- Your goal -
Supply the number of lines below containing "font", nothing else.

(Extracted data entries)

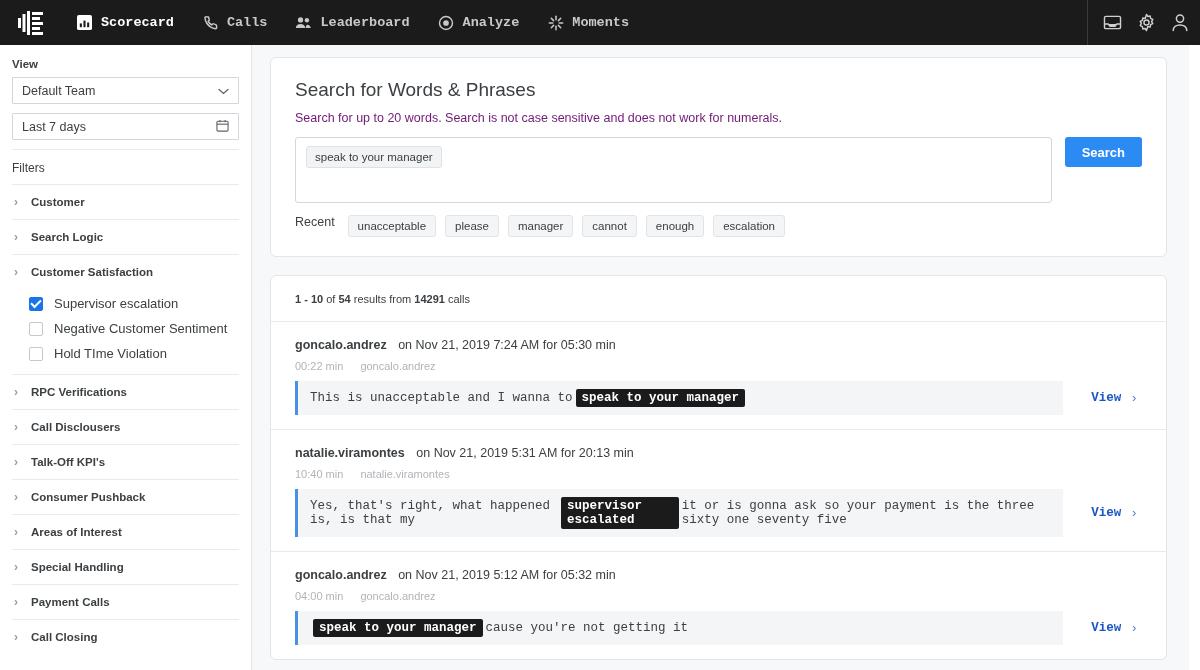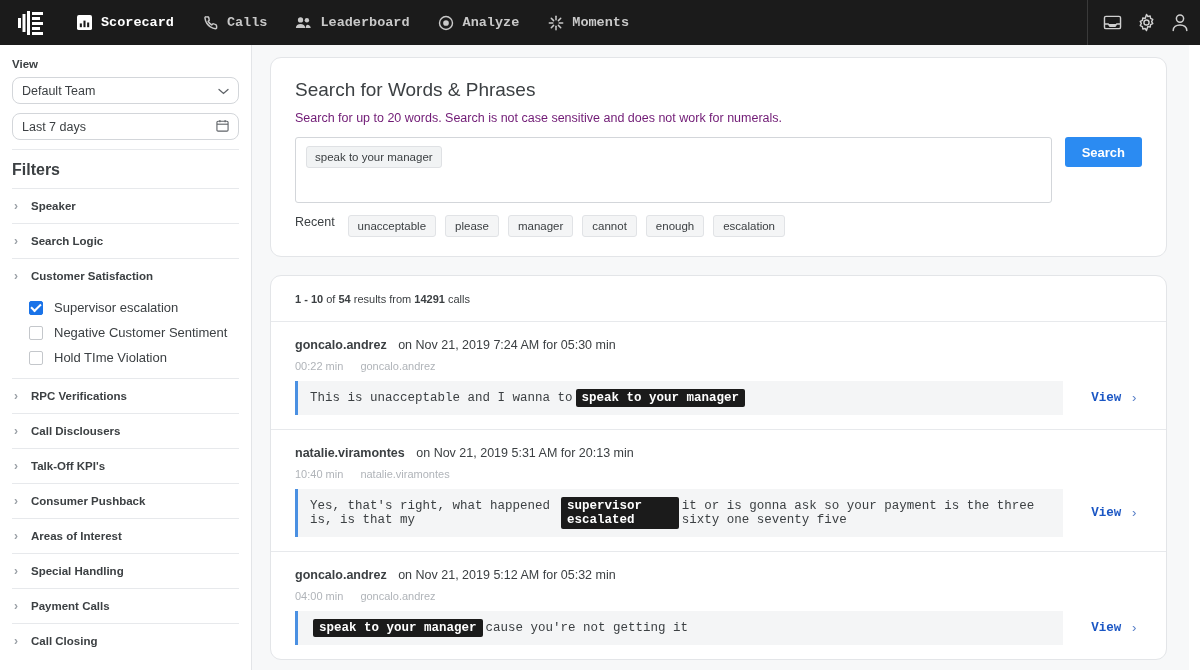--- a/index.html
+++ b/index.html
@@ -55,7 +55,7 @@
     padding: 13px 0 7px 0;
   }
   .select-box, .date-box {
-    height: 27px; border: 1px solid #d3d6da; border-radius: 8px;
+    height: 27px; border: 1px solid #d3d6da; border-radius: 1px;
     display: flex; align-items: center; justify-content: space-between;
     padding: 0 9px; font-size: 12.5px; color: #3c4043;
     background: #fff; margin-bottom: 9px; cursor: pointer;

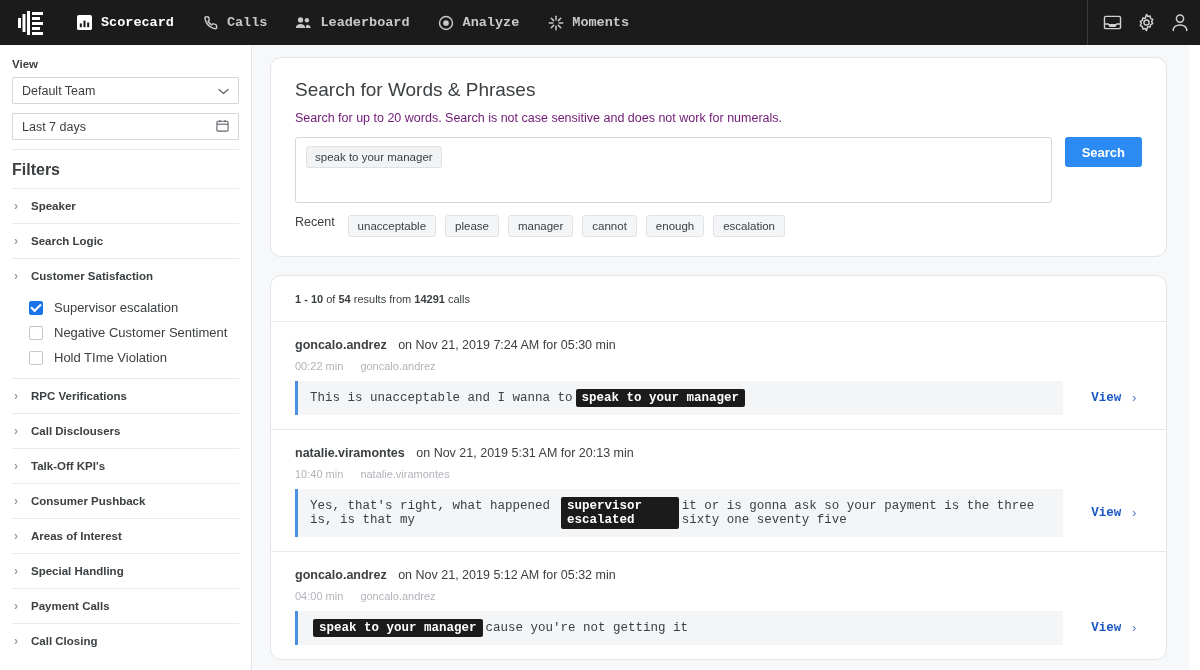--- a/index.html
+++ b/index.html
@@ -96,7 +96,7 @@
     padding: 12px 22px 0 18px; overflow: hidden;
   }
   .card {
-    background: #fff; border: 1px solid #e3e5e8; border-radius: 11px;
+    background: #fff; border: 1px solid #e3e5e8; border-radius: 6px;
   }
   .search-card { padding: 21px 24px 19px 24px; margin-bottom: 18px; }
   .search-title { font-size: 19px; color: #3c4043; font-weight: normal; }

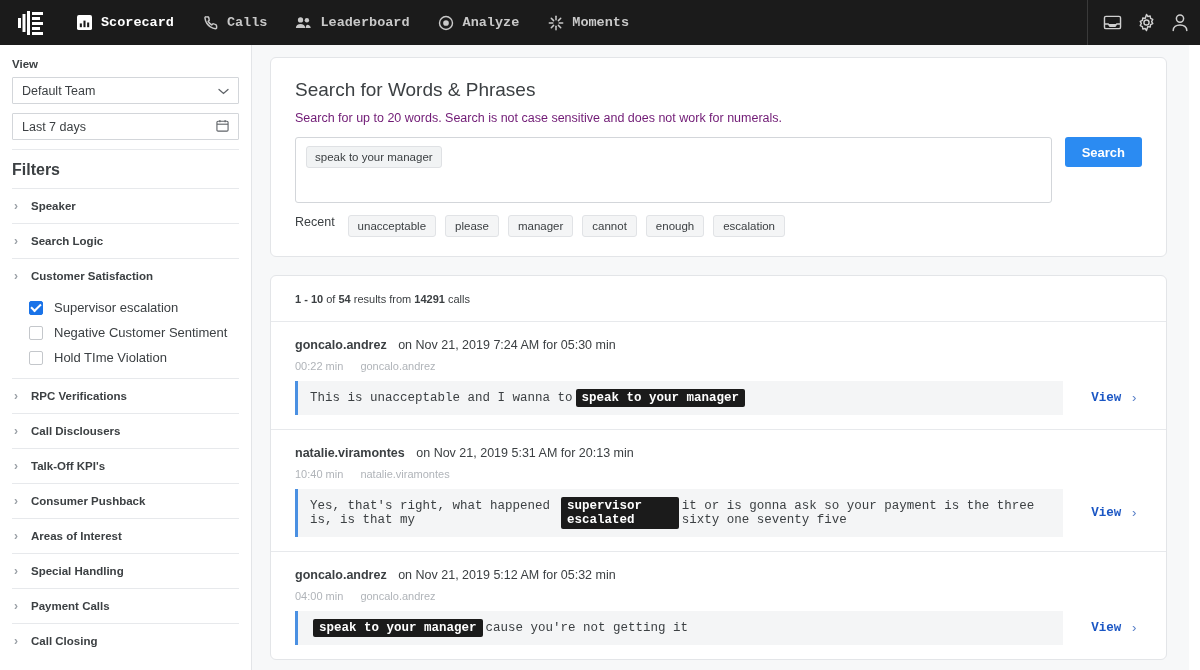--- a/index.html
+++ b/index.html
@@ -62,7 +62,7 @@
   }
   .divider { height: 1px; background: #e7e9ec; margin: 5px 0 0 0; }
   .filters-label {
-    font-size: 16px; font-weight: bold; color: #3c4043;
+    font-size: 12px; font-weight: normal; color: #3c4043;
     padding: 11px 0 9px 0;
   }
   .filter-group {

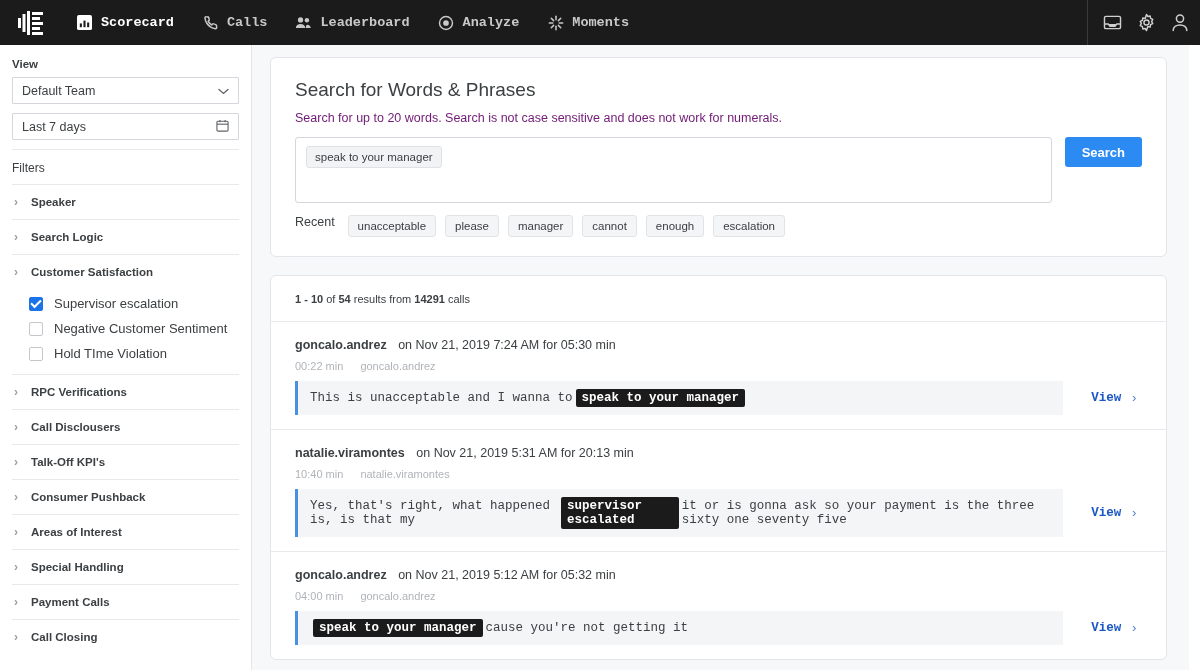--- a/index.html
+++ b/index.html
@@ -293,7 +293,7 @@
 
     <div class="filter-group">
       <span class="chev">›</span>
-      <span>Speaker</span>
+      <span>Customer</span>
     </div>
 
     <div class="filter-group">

- Answer space -
4